- Oct 22, 2022
Were one to take an inventory of Moore County’s greatest assets, the list would include FirstHealth of the Carolinas, Pinehurst Resort, Sandhills Community College, First Bank and Moore County Schools.
Choose any metric; regionally, our school district ranks either first or near the top in academic performance, athletic achievement and extracurricular opportunity. It is the reason active-duty military families, given the chance to live anywhere in this region, have chosen Moore County for their school-age children over Cumberland, Lee, Harnett or Hoke counties.
That success is no accident; it has been carefully cultivated over more than 20 years. Don’t take our word for it; ask any business leader, commander or person responsible for hiring and recruitment.
Our school district is not without challenges, not the least of which is still trying to regain ground lost from the pandemic. We have staffing issues, funding dilemmas and tough choices ahead on capital investment.
All of this makes it critical we elect smart, empathetic and creative leaders to our Board of Education. In the District 3 race this year between current Board Chairwoman Pam Thompson and challenger Shannon Davis, that choice cannot be more stark.
Shannon Davis
Davis, who lives in Carthage, is a curious choice for the Board of Education. She never attended public schools. Instead, she went to Calvary Christian School in Southern Pines, dropping out when she became pregnant as a teenager. She later achieved her adult high school diploma. She has home-schooled all three of her children, so she has no experience with public schools as a parent, either.

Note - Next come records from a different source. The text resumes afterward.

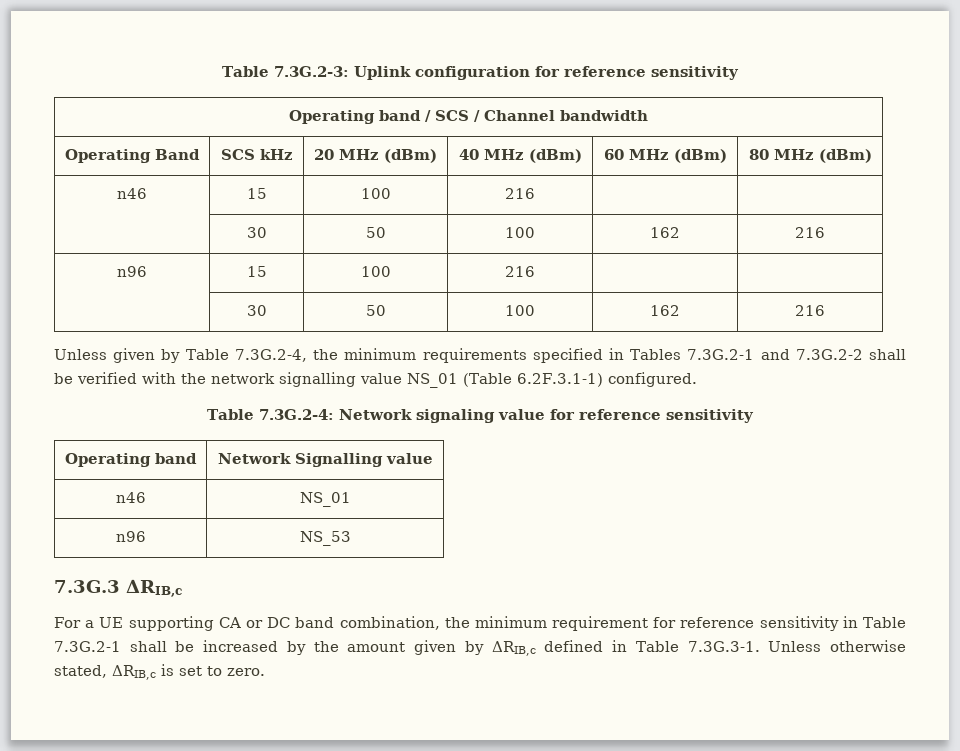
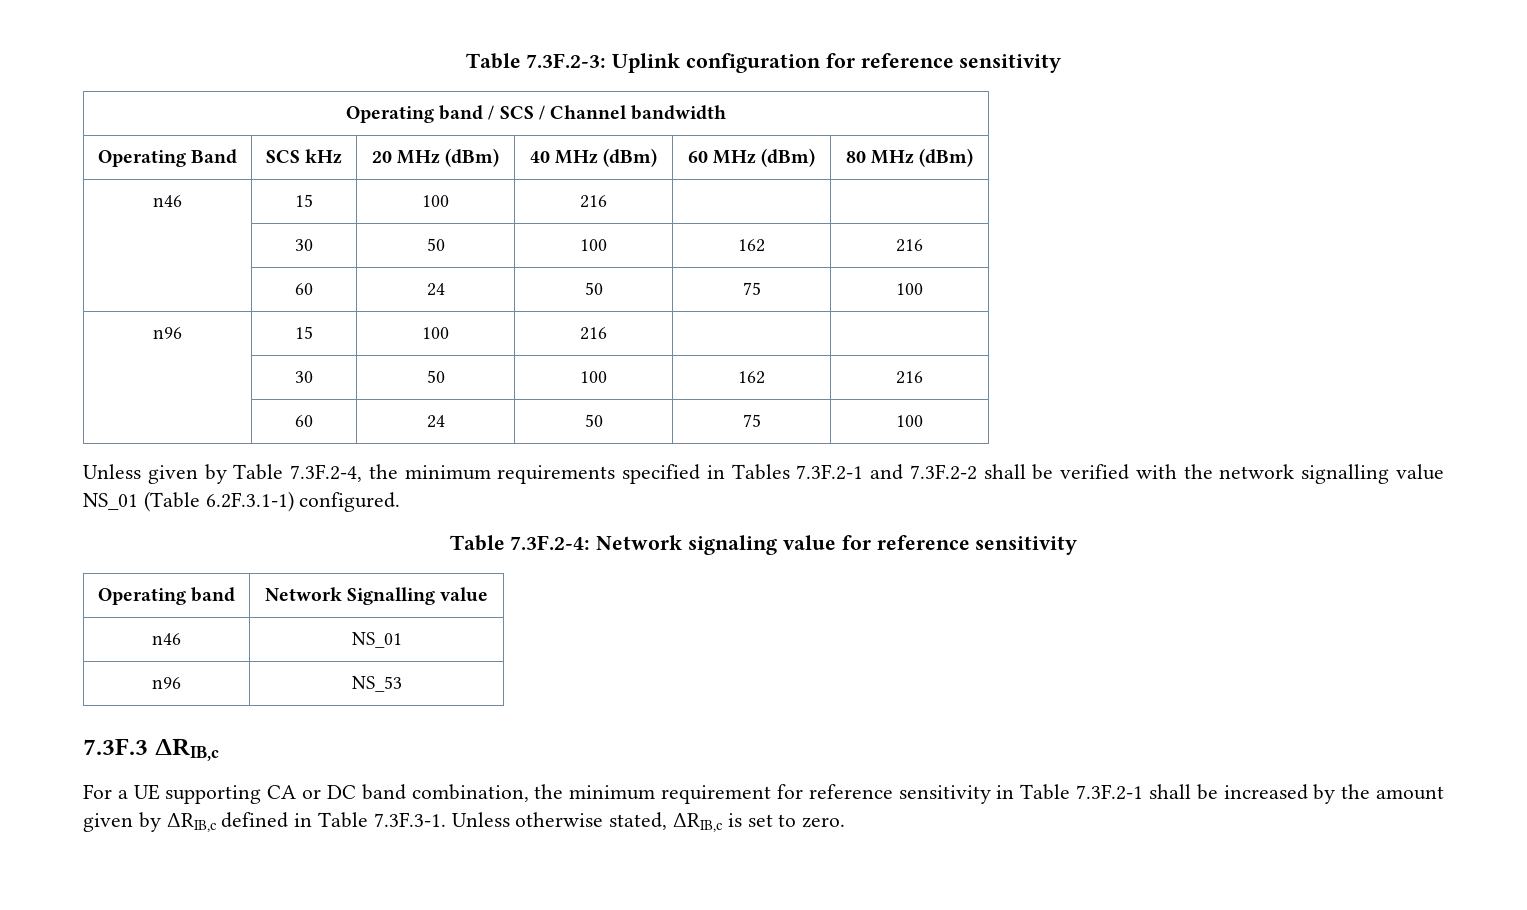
- Table 7.3G.2-3: Uplink configuration for reference sensitivity
+ Table 7.3F.2-3: Uplink configuration for reference sensitivity
  n46 | 15 | 100 | 216 | |
  | 30 | 50 | 100 | 162 | 216
+ | 60 | 24 | 50 | 75 | 100
  n96 | 15 | 100 | 216 | |
  | 30 | 50 | 100 | 162 | 216
+ | 60 | 24 | 50 | 75 | 100
- Unless given by Table 7.3G.2-4, the minimum requirements specified in Tables 7.3G.2-1 and 7.3G.2-2 shall be verified with the network signalling value NS_01 (Table 6.2F.3.1-1) configured.
+ Unless given by Table 7.3F.2-4, the minimum requirements specified in Tables 7.3F.2-1 and 7.3F.2-2 shall be verified with the network signalling value NS_01 (Table 6.2F.3.1-1) configured.
- Table 7.3G.2-4: Network signaling value for reference sensitivity
+ Table 7.3F.2-4: Network signaling value for reference sensitivity
- 7.3G.3 ΔRIB,c
+ 7.3F.3 ΔRIB,c
- For a UE supporting CA or DC band combination, the minimum requirement for reference sensitivity in Table 7.3G.2-1 shall be increased by the amount given by ΔRIB,c defined in Table 7.3G.3-1. Unless otherwise stated, ΔRIB,c is set to zero.
+ For a UE supporting CA or DC band combination, the minimum requirement for reference sensitivity in Table 7.3F.2-1 shall be increased by the amount given by ΔRIB,c defined in Table 7.3F.3-1. Unless otherwise stated, ΔRIB,c is set to zero.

Davis said she was “approached” to run for the board, though she’s not specific on that. She then attended several meetings during the height of the COVID pandemic, using her time during meeting public comment periods to pray and oppose mask mandates and virtual learning.
Davis proudly calls herself a “Christian Constitutional Conservative,” though how that influences hiring sufficient teachers, choosing school construction priorities and setting a calendar is lost on us.

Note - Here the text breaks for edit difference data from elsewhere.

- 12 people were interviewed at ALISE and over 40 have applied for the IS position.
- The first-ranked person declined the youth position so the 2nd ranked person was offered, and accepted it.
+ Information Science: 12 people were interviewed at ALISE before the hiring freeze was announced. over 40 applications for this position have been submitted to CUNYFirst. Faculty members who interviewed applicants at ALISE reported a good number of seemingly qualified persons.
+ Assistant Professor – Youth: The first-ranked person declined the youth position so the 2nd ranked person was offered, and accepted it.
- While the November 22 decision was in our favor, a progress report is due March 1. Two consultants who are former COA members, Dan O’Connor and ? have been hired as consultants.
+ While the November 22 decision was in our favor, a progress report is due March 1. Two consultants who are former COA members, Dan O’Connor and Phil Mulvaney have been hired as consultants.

Davis is a genuinely warm and caring person, and she feels a calling to public office, for which we laud her. And while she says the school board should ensure teachers should be free from “onerous burdens” and be given broader latitude, she lacks an understanding of the “why” in public education simply because she’s never experienced it. This is not who we need leading Moore County Schools.
Pam Thompson
Thompson, who lives in Robbins, is completing a second term on the board. She first served from 2006-10 before being appointed to the Sandhills Community College Board of Trustees. She then replaced the retiring Charles Lambert in 2018.

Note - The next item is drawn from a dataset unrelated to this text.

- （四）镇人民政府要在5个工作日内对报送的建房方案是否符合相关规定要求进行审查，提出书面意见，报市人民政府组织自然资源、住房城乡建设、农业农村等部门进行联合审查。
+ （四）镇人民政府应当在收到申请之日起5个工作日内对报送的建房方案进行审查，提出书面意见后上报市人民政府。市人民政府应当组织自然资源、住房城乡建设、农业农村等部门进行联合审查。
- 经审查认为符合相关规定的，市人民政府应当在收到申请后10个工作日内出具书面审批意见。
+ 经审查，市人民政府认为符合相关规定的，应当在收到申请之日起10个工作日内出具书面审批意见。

Thompson has spent the past year as chairwoman of the board, a posting that has been full of challenges on an overly politicized board that has been openly combative at times to its staff, audience and each other.
And yet, Thompson has led with respect and dignity, oftentimes letting board members blather on long after making their points. Her grace has, at times, been weaponized against her, but she has attempted to rise above the barking and berating. If anything, she should have been tougher. When she has pushed back, it’s often been quietly and in private.
The District 3 seat represents northern Moore schools, and they’ve had no greater ally than Thompson. During her term, the board oversaw a $16 million expansion of North Moore High School and is pursuing gym renovations at its older elementary schools.
She also led a smooth, successful search for a new superintendent earlier this year, a process always fraught with politics.
Thompson is a demonstrated independent thinker, an empathetic listener and a creative problem solver. She is exactly who Moore County needs to help lead one of its greatest assets, and we endorse her for the Board of Education District 3 seat.